Maddox paró en el arcén, justo antes de la pista de tierra del Servicio Forestal que llevaba a Perdiz Creek. Habían aparecido dos faros por detrás, y antes de girar quería asegurarse de que no fueran los de Broadbent. Apagó el motor y las luces, y esperó a que el vehículo pasara.
Un camión se acercó a toda pastilla, frenó ligeramente y pasó de largo. Maddox dejó escapar un suspiró de alivio. Era un Dodge medio escacharrado. Arrancó para meterse por la pista y, tras cruzar traqueteando la reja para el ganado, siguió por los baches, súbitamente animado. Bajó las ventanillas para que entrara el aire. Era una noche tibia y fragante, las estrellas titilaban sobre el borde oscuro de las mesas. Su plan había funcionado a la perfección: tenía el cuaderno. Ya nada podría detenerlo. Durante algunos días, después de que Broadbent denunciara el secuestro de su mujer, la zona estaría sujeta a cierto ajetreo policial, pero Maddox estaría sano y salvo en Perdiz Creek, escribiendo su novela. Cuando fueran a hacerle preguntas, no encontrarían nada… ni el cadáver ni nada de nada. De hecho, el cadáver no lo encontrarían nunca. Ya había localizado el lugar idóneo para arrojarlo: un conducto inundado de una de las minas superiores. Los puntales de madera que aguantaban el techo que cubría la boca estaban completamente podridos. Cuando hubiera tirado el cadáver, pondría un poco de explosivo para tratar de hundir el techo, y adiós muy buenas. Desaparecida para siempre, como Jimmy Hoffa[4].
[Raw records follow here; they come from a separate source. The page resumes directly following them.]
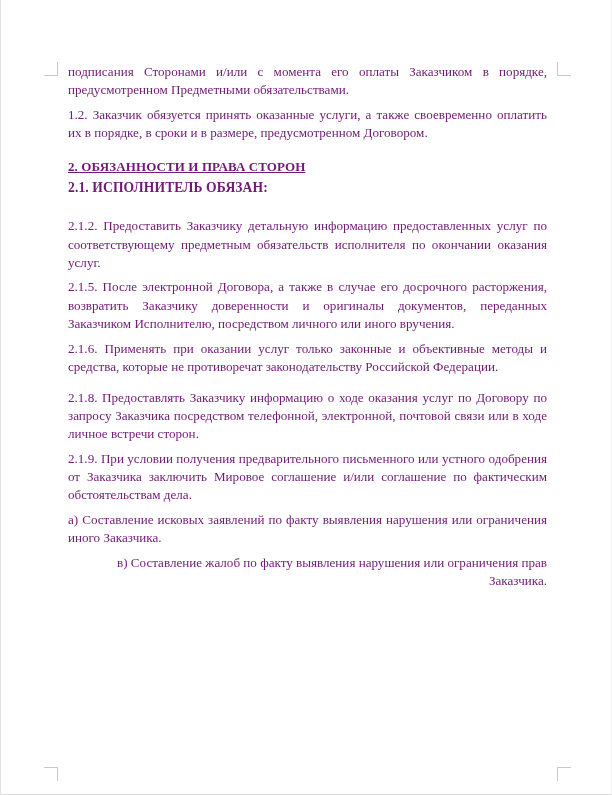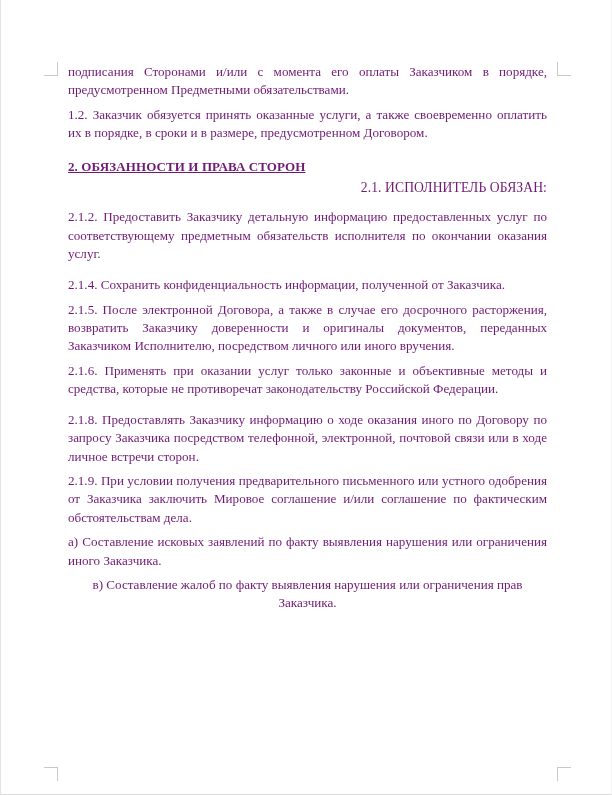--- a/index.html
+++ b/index.html
@@ -106,11 +106,11 @@
   }
 
   h3.heading-sub {
-    margin: 0 0 11px 0;
+    margin: 0 0 20px 0;
     font-size: 13.6px;
     line-height: 18px;
-    font-weight: normal;
-    text-align: right;
+    font-weight: bold;
+    text-align: left;
     letter-spacing: 0.1px;
   }
 

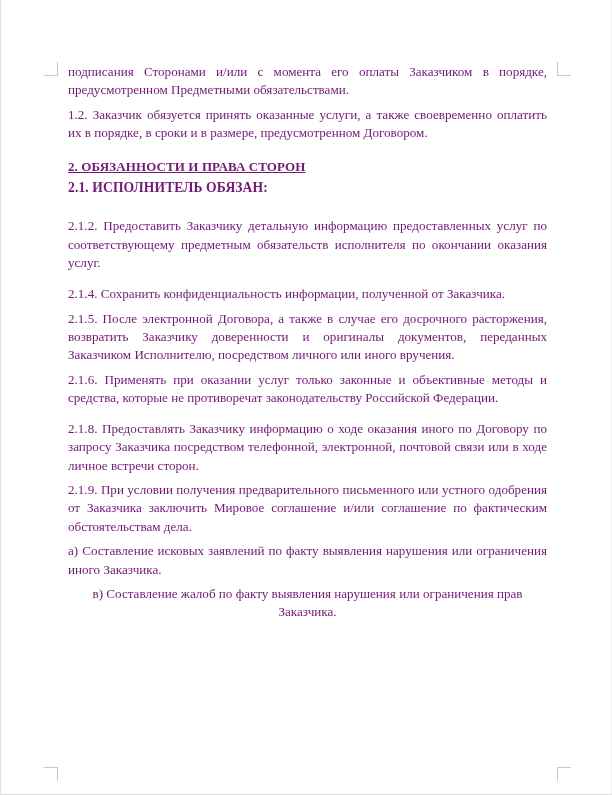--- a/index.html
+++ b/index.html
@@ -136,7 +136,6 @@
       <h2 class="heading-main">2. ОБЯЗАННОСТИ И ПРАВА СТОРОН</h2>
       <h3 class="heading-sub">2.1. ИСПОЛНИТЕЛЬ ОБЯЗАН:</h3>
       <p class="para">2.1.2. Предоставить Заказчику детальную информацию предоставленных услуг по соответствующему предметным обязательств исполнителя по окончании оказания услуг.</p>
-      <p class="para gap-before">2.1.4. Сохранить конфиденциальность информации, полученной от Заказчика.</p>
       <p class="para">2.1.5. После электронной Договора, а также в случае его досрочного расторжения, возвратить Заказчику доверенности и оригиналы документов, переданных Заказчиком Исполнителю, посредством личного или иного вручения.</p>
       <p class="para">2.1.6. Применять при оказании услуг только законные и объективные методы и средства, которые не противоречат законодательству Российской Федерации.</p>
       <p class="para gap-before">2.1.8. Предоставлять Заказчику информацию о ходе оказания иного по Договору по запросу Заказчика посредством телефонной, электронной, почтовой связи или в ходе личное встречи сторон.</p>

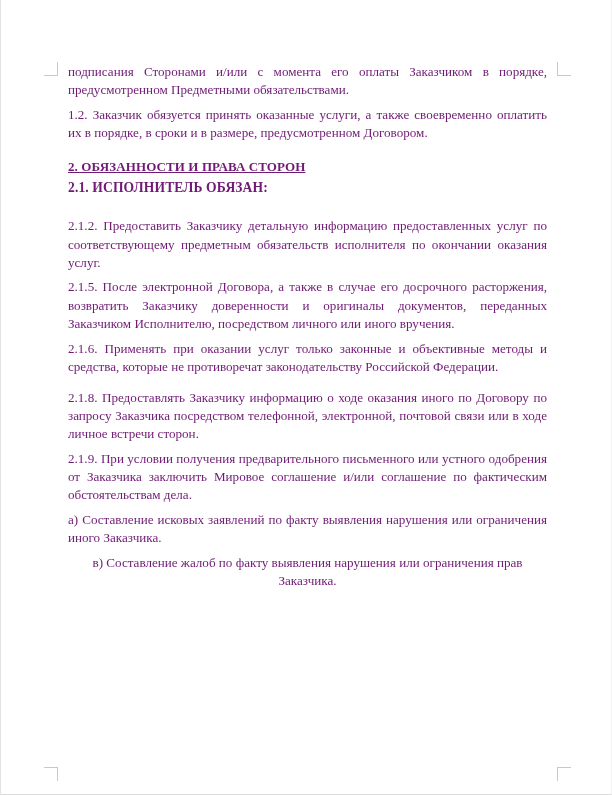--- a/index.html
+++ b/index.html
@@ -138,7 +138,7 @@
       <p class="para">2.1.2. Предоставить Заказчику детальную информацию предоставленных услуг по соответствующему предметным обязательств исполнителя по окончании оказания услуг.</p>
       <p class="para">2.1.5. После электронной Договора, а также в случае его досрочного расторжения, возвратить Заказчику доверенности и оригиналы документов, переданных Заказчиком Исполнителю, посредством личного или иного вручения.</p>
       <p class="para">2.1.6. Применять при оказании услуг только законные и объективные методы и средства, которые не противоречат законодательству Российской Федерации.</p>
-      <p class="para gap-before">2.1.8. Предоставлять Заказчику информацию о ходе оказания иного по Договору по запросу Заказчика посредством телефонной, электронной, почтовой связи или в ходе личное встречи сторон.</p>
+      <p class="para gap-before">2.1.8. Предоставлять Заказчику информацию о ходе оказания услуг по Договору по запросу Заказчика посредством телефонной, электронной, почтовой связи или в ходе личное встречи сторон.</p>
       <p class="para">2.1.9. При условии получения предварительного письменного или устного одобрения от Заказчика заключить Мировое соглашение и/или соглашение по фактическим обстоятельствам дела.</p>
       <p class="para">а) Составление исковых заявлений по факту выявления нарушения или ограничения иного Заказчика.</p>
       <p class="para left">в) Составление жалоб по факту выявления нарушения или ограничения прав Заказчика.</p>

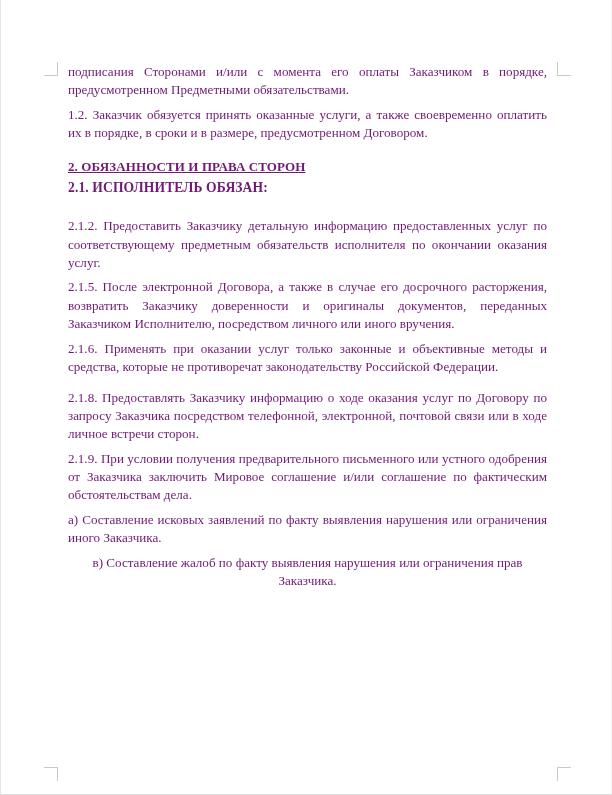--- a/index.html
+++ b/index.html
@@ -90,7 +90,7 @@
   p.para:last-child { margin-bottom: 0; }
 
   
-  p.para.left { text-align: center; }
+  p.para.left { text-align: right; }
 
   
   p.para.gap-before { margin-top: 13px; }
Miró su reloj: las diez menos veinte. Dentro de media hora estaría en Perdiz Creek. Tenía buenas razones para querer llegar.
Por la mañana llamaría a Corvus desde una cabina para darle la buena noticia. Miró su teléfono móvil, tentado de hacerlo enseguida… Pero no, no era el momento de equivocarse ni de correr riesgos.
Aceleró por los baches de la pista de tierra que subía por las colinas. En diez minutos llegó a la zona donde el bosque de pinos piñoneros daba paso a otros pinos más altos de la especie ponderosa, siluetas oscuras zarandeadas por el viento de la noche.
Por fin llegó a la fea tela metálica que rodeaba la finca. Salió, abrió con llave, metió el coche por la verja y volvió a cerrarla. Solo faltaban algunos centenares de metros para la casa. La luna aún no había salido. La vieja cabaña era una forma negra recortada sobre las estrellas. Maddox se dijo, con un escalofrío, que la próxima vez dejaría encendida la luz del porche.
Pensó en la mujer que lo esperaba en la oscuridad de la mina, y sintió un hormigueo en las entrañas.